Весь этот день Вера провела в горе и слезах, ночью она мало спала, и когда на следующее утро пришла брать урок y учителя, то даже он, обыкновенно обращавший мало внимания на внешность учеников, быль поражен ее бледностью.

— Вы больны? Не можете учиться? — резко спросил он.

— Нет, я здорова, — отвечала девочка и сделала усилие, чтобы сосредоточить свои мысли на начавшемся уроке.

Это не удалось ей.

— Я хотела спросить y вас, — вдруг прервала она тонкое грамматическое объяснение учителя, — чему нужно учиться, чтобы уметь воспитывать детей?

— Для этого существует целый ряд наук, — отвечал учитель, с удивлением глядя на нее; — зачем вы это спрашиваете?

Прерывающимся от волнения голосом рассказала ему Вера о своей любви к маленькому брату, о своей мечте заменить ему мать и о своем вчерашнем горе.
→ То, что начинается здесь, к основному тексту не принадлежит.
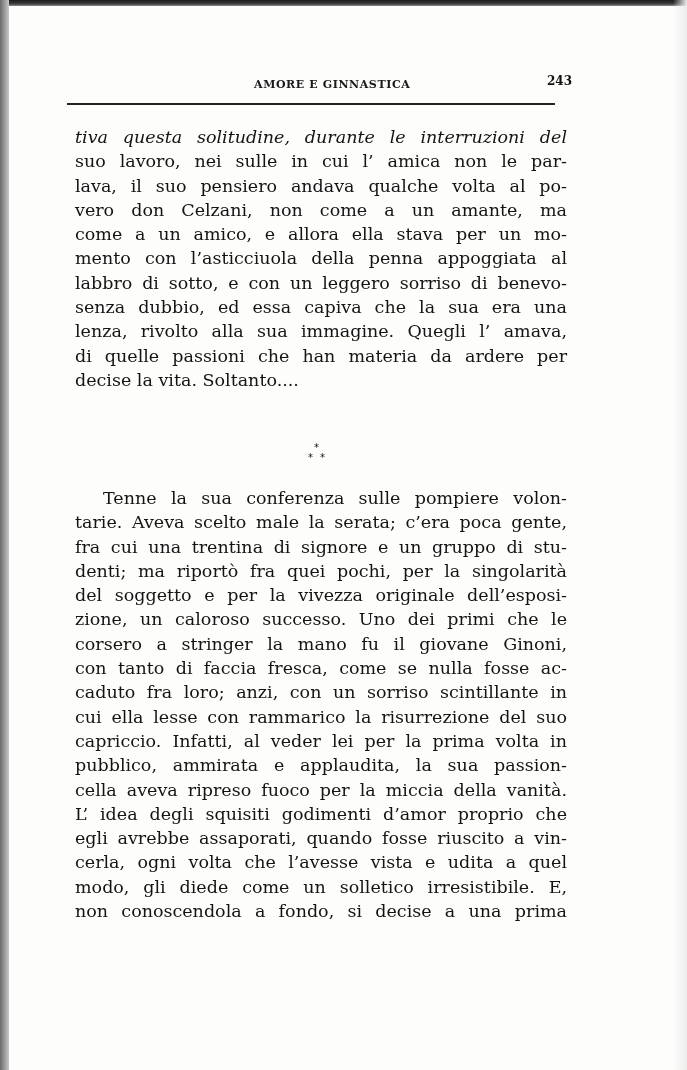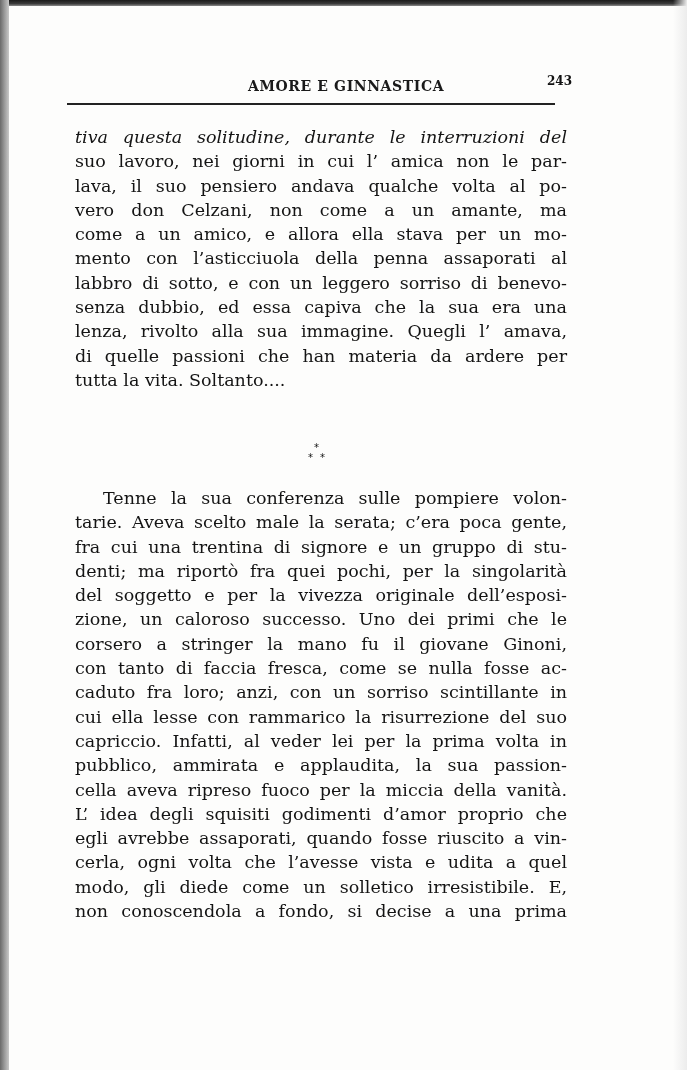--- a/index.html
+++ b/index.html
@@ -44,10 +44,10 @@
     }
     .running-title {
       position: absolute;
-      left: 173px;
+      left: 179px;
       top: 4px;
       font-family: "DejaVu Serif", serif;
-      font-size: 14px;
+      font-size: 11px;
       letter-spacing: 0.6px;
       color: #1a1a1a;
       font-weight: bold;

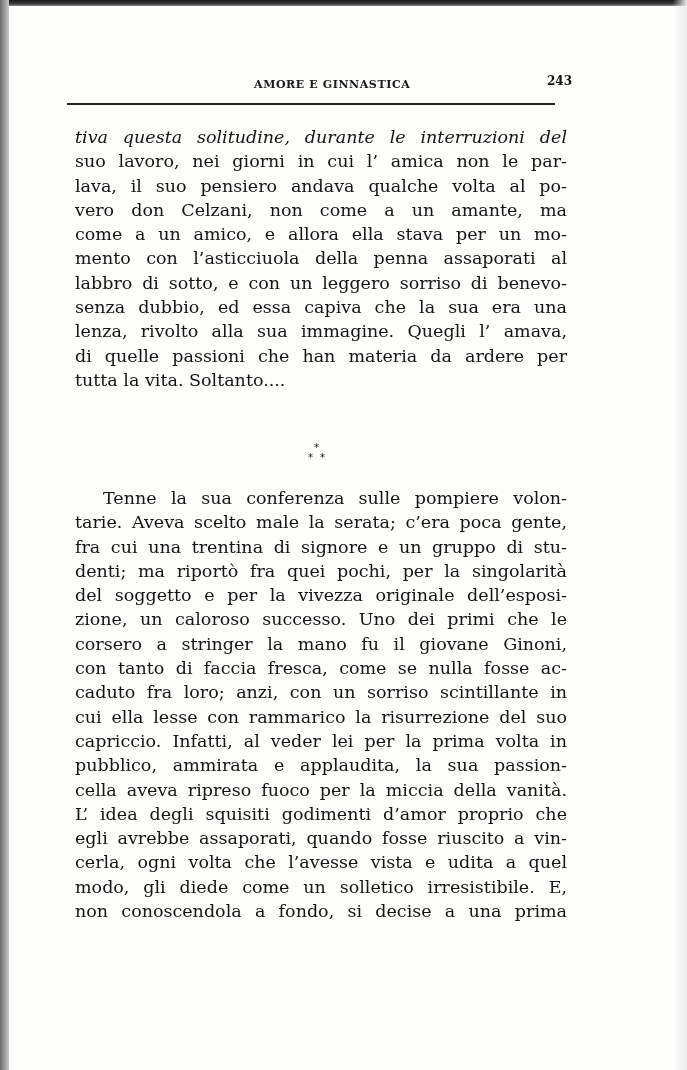--- a/index.html
+++ b/index.html
@@ -124,7 +124,7 @@
 
   <div class="text-block block-1">
     <span class="line" style="word-spacing: 9.3125px; font-style: italic;">tiva questa solitudine, durante le interruzioni del</span>
-    <span class="line" style="word-spacing: 7.2375px;">suo lavoro, nei giorni in cui l’ amica non le par-</span>
+    <span class="line" style="word-spacing: 7.2375px;">suo lavoro, nei sulle in cui l’ amica non le par-</span>
     <span class="line" style="word-spacing: 8.27148px;">lava, il suo pensiero andava qualche volta al po-</span>
     <span class="line" style="word-spacing: 11.4824px;">vero don Celzani, non come a un amante, ma</span>
     <span class="line" style="word-spacing: 7.2px;">come a un amico, e allora ella stava per un mo-</span>

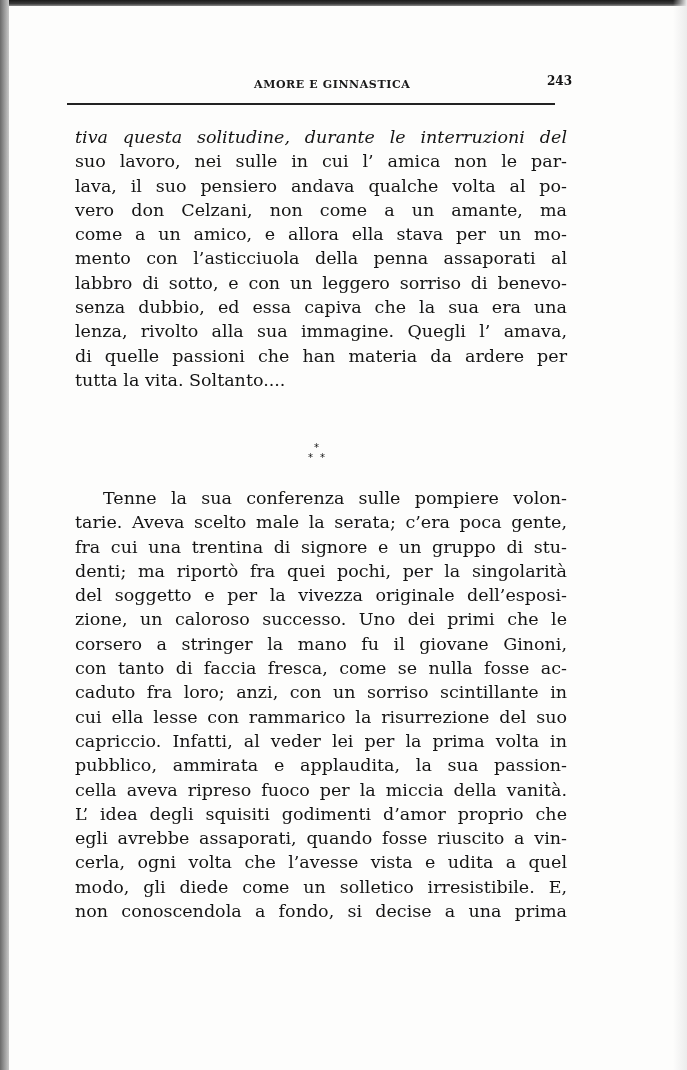--- a/index.html
+++ b/index.html
@@ -128,7 +128,7 @@
     <span class="line" style="word-spacing: 8.27148px;">lava, il suo pensiero andava qualche volta al po-</span>
     <span class="line" style="word-spacing: 11.4824px;">vero don Celzani, non come a un amante, ma</span>
     <span class="line" style="word-spacing: 7.2px;">come a un amico, e allora ella stava per un mo-</span>
-    <span class="line" style="word-spacing: 8.65885px;">mento con l’asticciuola della penna assaporati al</span>
+    <span class="line" style="word-spacing: 8.65885px;">mento con l’asticciuola della penna appoggiata al</span>
     <span class="line" style="word-spacing: 4.25694px;">labbro di sotto, e con un leggero sorriso di benevo-</span>
     <span class="line" style="word-spacing: 7.46181px;">senza dubbio, ed essa capiva che la sua era una</span>
     <span class="line" style="word-spacing: 7.74777px;">lenza, rivolto alla sua immagine. Quegli l’ amava,</span>

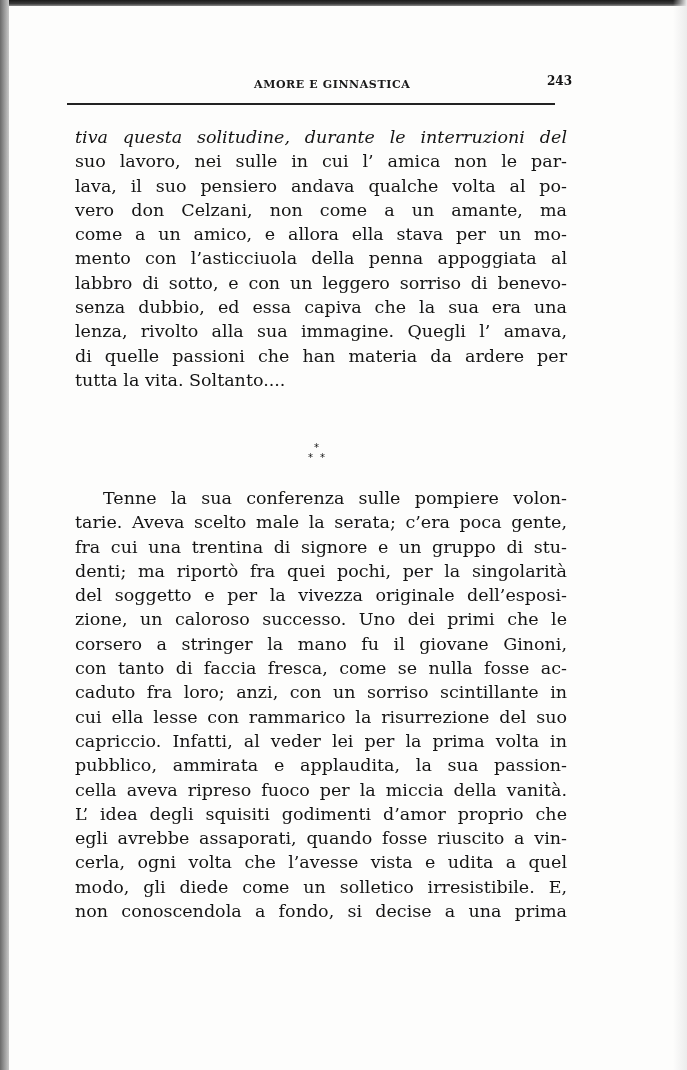--- a/index.html
+++ b/index.html
@@ -133,7 +133,7 @@
     <span class="line" style="word-spacing: 7.46181px;">senza dubbio, ed essa capiva che la sua era una</span>
     <span class="line" style="word-spacing: 7.74777px;">lenza, rivolto alla sua immagine. Quegli l’ amava,</span>
     <span class="line" style="word-spacing: 7.48242px;">di quelle passioni che han materia da ardere per</span>
-    <span class="line last">tutta la vita. Soltanto....</span>
+    <span class="line last">decise la vita. Soltanto....</span>
   </div>
 
   <div class="asterism">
Учитель слушал ее внимательно, по-видимому, недоумевая, как отвестись к ее рассказу: как к серьезному делу или как к пустой прихоти. Мало-помалу, искреннее увлечение, с каким говорила девочка, победило его недоверие. Когда она закончила, он несколько минут молчал, обдумывая что-то, и наконец, сказал:

— Вы слишком молоды, чтобы заниматься воспитанием ребенка; впрочем, если хотите, я могу теперь же расположить ваши занятия так, чтобы они вели к этой цели. Кроме того, я, пожалуй, дам вам прочесть несколько книг, в которых вы найдете самые необходимые правила ухода за детьми, и объясню вам, чего вы в них не поймете.

Вера поблагодарила учителя с таким жаром, что он совсем растерялся, и в уме его мелькнула обычная мысль: «Беда с девочками»!

С этих пор Вера опять принялась за книги, принялась с прежним упорным прилежанием; но теперь она занималась совершенно не так, как тогда. Ей не нужно было ничьих похвал и одобрений, она не старалась набивать себе голову разными мудреными словами, чтобы при случае хвастать ими, она не старалась поражать учителя своей памятью и сообразительностью; ей нужно было знать, как можно больше и лучше звать, чтобы эти звания могли принести пользу ее любимцу. Теперь полупонимание, наизусть затверженные фразы не удовлетворяли ее. Она беспрестанно спрашивала у учителя самых полных и обстоятельных объяснений, и сама привыкала вдумываться, составлять обо всем ясное понятие. Теперь учитель знал, чем можно было заставить ее побеждать всякую трудность: стоило показать, что известное знание необходимо ей, как воспитательнице, и она напрягала все усилия, чтобы усвоить его.